(EXERCISE MATERIAL Opens)

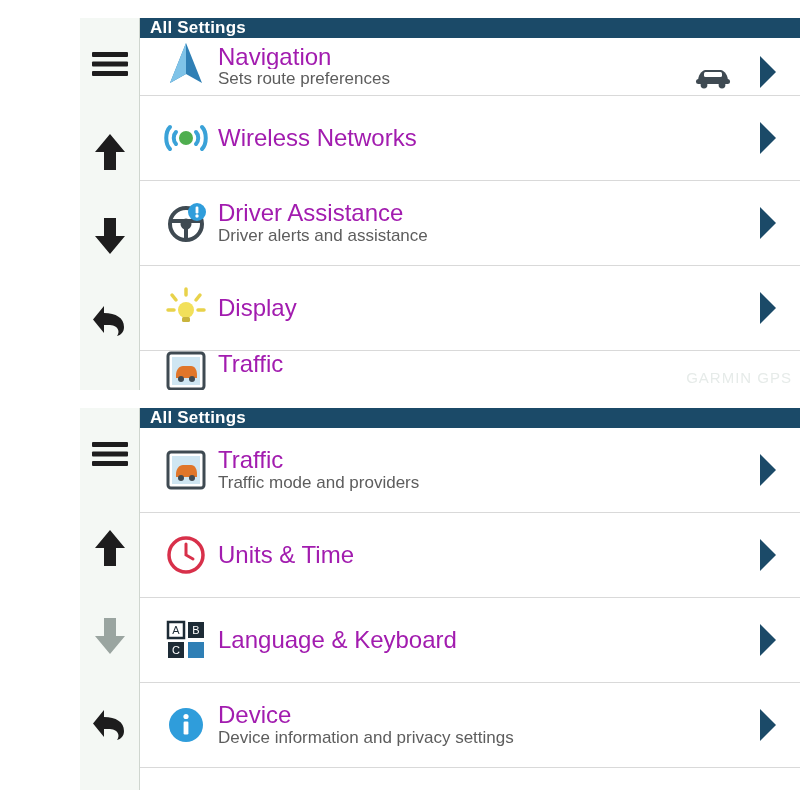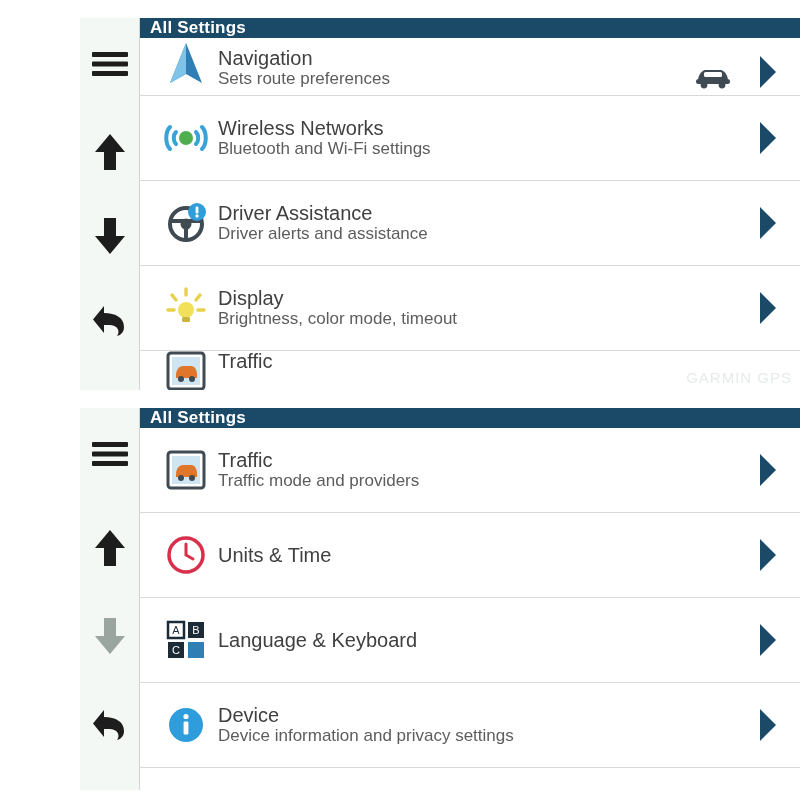--- a/index.html
+++ b/index.html
@@ -90,22 +90,22 @@
     display: flex;
     align-items: center;
     justify-content: center;
   }
   .row-text {
     flex: 1 1 auto;
     padding-left: 4px;
     min-width: 0;
   }
   .row-title {
-    font-size: 20px;
-    color: #404040;
+    font-size: 24px;
+    color: #a21caf;
     line-height: 1.05;
     white-space: nowrap;
     overflow: hidden;
   }
   .row-sub {
     font-size: 17px;
     color: #5d5d5d;
     white-space: nowrap;
     overflow: hidden;
   }
@@ -217,21 +217,20 @@
           <svg width="48" height="34" viewBox="0 0 48 34">
             <path d="M8 6 C3 11 3 23 8 28" stroke="#3aa2d8" stroke-width="4" fill="none" stroke-linecap="round"></path>
             <path d="M14 11 C11 14 11 20 14 23" stroke="#3aa2d8" stroke-width="4" fill="none" stroke-linecap="round"></path>
             <circle cx="24" cy="17" r="7" fill="#4fae4f"></circle>
             <path d="M34 11 C37 14 37 20 34 23" stroke="#3aa2d8" stroke-width="4" fill="none" stroke-linecap="round"></path>
             <path d="M40 6 C45 11 45 23 40 28" stroke="#3aa2d8" stroke-width="4" fill="none" stroke-linecap="round"></path>
           </svg>
         </div>
         <div class="row-text">
           <div class="row-title">Wireless Networks</div>
-          <div class="row-sub">Bluetooth and Wi-Fi settings</div>
         </div>
         <div class="chev">
           <svg width="20" height="34" viewBox="0 0 20 34">
             <path d="M3 1 L19 17 L3 33 Z" fill="#1b4a68"></path>
           </svg>
         </div>
       </div>
 
       <div class="row">
         <div class="row-icon">
@@ -265,21 +264,20 @@
               <path d="M36 9 L32 14"></path>
               <path d="M4 24 L10 24"></path>
               <path d="M40 24 L34 24"></path>
             </g>
             <circle cx="22" cy="24" r="8" fill="#f2e05a"></circle>
             <rect x="18" y="31" width="8" height="5" rx="1.5" fill="#c9b43c"></rect>
           </svg>
         </div>
         <div class="row-text">
           <div class="row-title">Display</div>
-          <div class="row-sub">Brightness, color mode, timeout</div>
         </div>
         <div class="chev">
           <svg width="20" height="34" viewBox="0 0 20 34">
             <path d="M3 1 L19 17 L3 33 Z" fill="#1b4a68"></path>
           </svg>
         </div>
       </div>
 
       <div class="row no-border" style="height:30px; align-items:flex-start;">
         <div class="row-icon" style="height:30px; align-items:flex-start;">

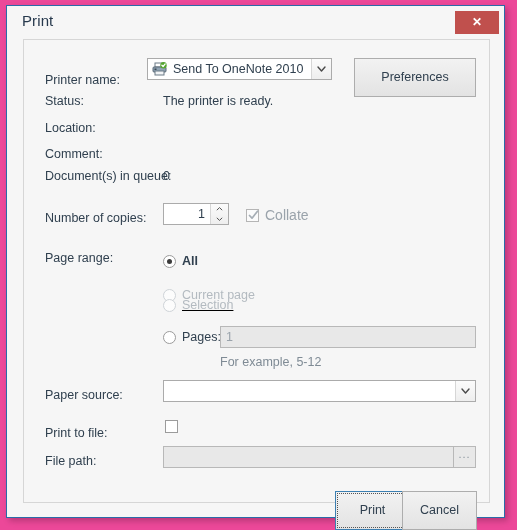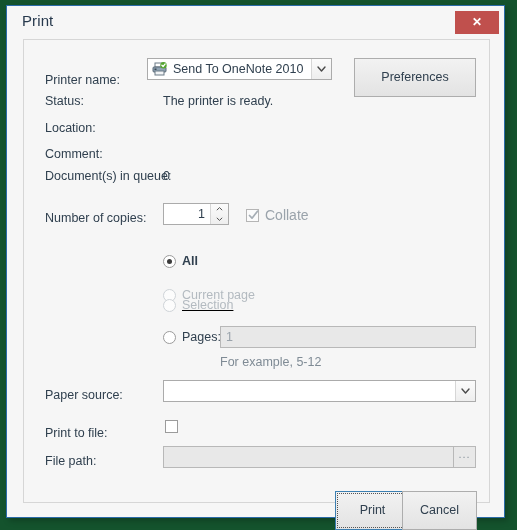--- a/index.html
+++ b/index.html
@@ -9,21 +9,21 @@
   }
   body {
     font-family: "Liberation Sans", sans-serif;
     -webkit-font-smoothing: antialiased;
   }
 
   #screen {
     position: relative;
     width: 517px;
     height: 530px;
-    background: #14532d;
+    background: #ec4899;
     overflow: hidden;
   }
 
   
   .dialog {
     position: absolute;
     left: 6px;
     top: 5px;
     width: 499px;
     height: 513px;
@@ -390,20 +390,23 @@
 
       <div class="checkline" style="left:222px; top:167px;">
         <span class="checkbox disabled">
           <svg class="tick" viewBox="0 0 11 13">
               <path d="M1.5 6.5 L4 9.2 L9.5 2.2" fill="none" stroke="#a6aeb5" stroke-width="1.7" stroke-linecap="round" stroke-linejoin="round"></path>
             </svg>
         </span>
         <span class="check-label dim">Collate</span>
       </div>
 
+      <div class="row col-label" style="top:208px;">
+        <span class="label">Page range:</span>
+      </div>
 
       <div class="radioline" style="left:139px; top:214px;font-weight:bold;">
         <span class="radio">
             <span class="dot"></span>
           </span>
         <span class="radio-label">All</span>
       </div>
 
       <div class="radioline" style="left:139px; top:248px;">
         <span class="radio disabled"></span>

(EXERCISE MATERIAL Closes)

◆ PROBLEM TO SOLVE
The entries above need to be repeated word for word, minus their pictures.

◆ OUTPUT BELOW
--- a/index.html
+++ b/index.html
@@ -90,22 +90,22 @@
     display: flex;
     align-items: center;
     justify-content: center;
   }
   .row-text {
     flex: 1 1 auto;
     padding-left: 4px;
     min-width: 0;
   }
   .row-title {
-    font-size: 20px;
-    color: #404040;
+    font-size: 24px;
+    color: #a21caf;
     line-height: 1.05;
     white-space: nowrap;
     overflow: hidden;
   }
   .row-sub {
     font-size: 17px;
     color: #5d5d5d;
     white-space: nowrap;
     overflow: hidden;
   }
@@ -217,21 +217,20 @@
           <svg width="48" height="34" viewBox="0 0 48 34">
             <path d="M8 6 C3 11 3 23 8 28" stroke="#3aa2d8" stroke-width="4" fill="none" stroke-linecap="round"></path>
             <path d="M14 11 C11 14 11 20 14 23" stroke="#3aa2d8" stroke-width="4" fill="none" stroke-linecap="round"></path>
             <circle cx="24" cy="17" r="7" fill="#4fae4f"></circle>
             <path d="M34 11 C37 14 37 20 34 23" stroke="#3aa2d8" stroke-width="4" fill="none" stroke-linecap="round"></path>
             <path d="M40 6 C45 11 45 23 40 28" stroke="#3aa2d8" stroke-width="4" fill="none" stroke-linecap="round"></path>
           </svg>
         </div>
         <div class="row-text">
           <div class="row-title">Wireless Networks</div>
-          <div class="row-sub">Bluetooth and Wi-Fi settings</div>
         </div>
         <div class="chev">
           <svg width="20" height="34" viewBox="0 0 20 34">
             <path d="M3 1 L19 17 L3 33 Z" fill="#1b4a68"></path>
           </svg>
         </div>
       </div>
 
       <div class="row">
         <div class="row-icon">
@@ -265,21 +264,20 @@
               <path d="M36 9 L32 14"></path>
               <path d="M4 24 L10 24"></path>
               <path d="M40 24 L34 24"></path>
             </g>
             <circle cx="22" cy="24" r="8" fill="#f2e05a"></circle>
             <rect x="18" y="31" width="8" height="5" rx="1.5" fill="#c9b43c"></rect>
           </svg>
         </div>
         <div class="row-text">
           <div class="row-title">Display</div>
-          <div class="row-sub">Brightness, color mode, timeout</div>
         </div>
         <div class="chev">
           <svg width="20" height="34" viewBox="0 0 20 34">
             <path d="M3 1 L19 17 L3 33 Z" fill="#1b4a68"></path>
           </svg>
         </div>
       </div>
 
       <div class="row no-border" style="height:30px; align-items:flex-start;">
         <div class="row-icon" style="height:30px; align-items:flex-start;">

--- a/index.html
+++ b/index.html
@@ -9,21 +9,21 @@
   }
   body {
     font-family: "Liberation Sans", sans-serif;
     -webkit-font-smoothing: antialiased;
   }
 
   #screen {
     position: relative;
     width: 517px;
     height: 530px;
-    background: #14532d;
+    background: #ec4899;
     overflow: hidden;
   }
 
   
   .dialog {
     position: absolute;
     left: 6px;
     top: 5px;
     width: 499px;
     height: 513px;
@@ -390,20 +390,23 @@
 
       <div class="checkline" style="left:222px; top:167px;">
         <span class="checkbox disabled">
           <svg class="tick" viewBox="0 0 11 13">
               <path d="M1.5 6.5 L4 9.2 L9.5 2.2" fill="none" stroke="#a6aeb5" stroke-width="1.7" stroke-linecap="round" stroke-linejoin="round"></path>
             </svg>
         </span>
         <span class="check-label dim">Collate</span>
       </div>
 
+      <div class="row col-label" style="top:208px;">
+        <span class="label">Page range:</span>
+      </div>
 
       <div class="radioline" style="left:139px; top:214px;font-weight:bold;">
         <span class="radio">
             <span class="dot"></span>
           </span>
         <span class="radio-label">All</span>
       </div>
 
       <div class="radioline" style="left:139px; top:248px;">
         <span class="radio disabled"></span>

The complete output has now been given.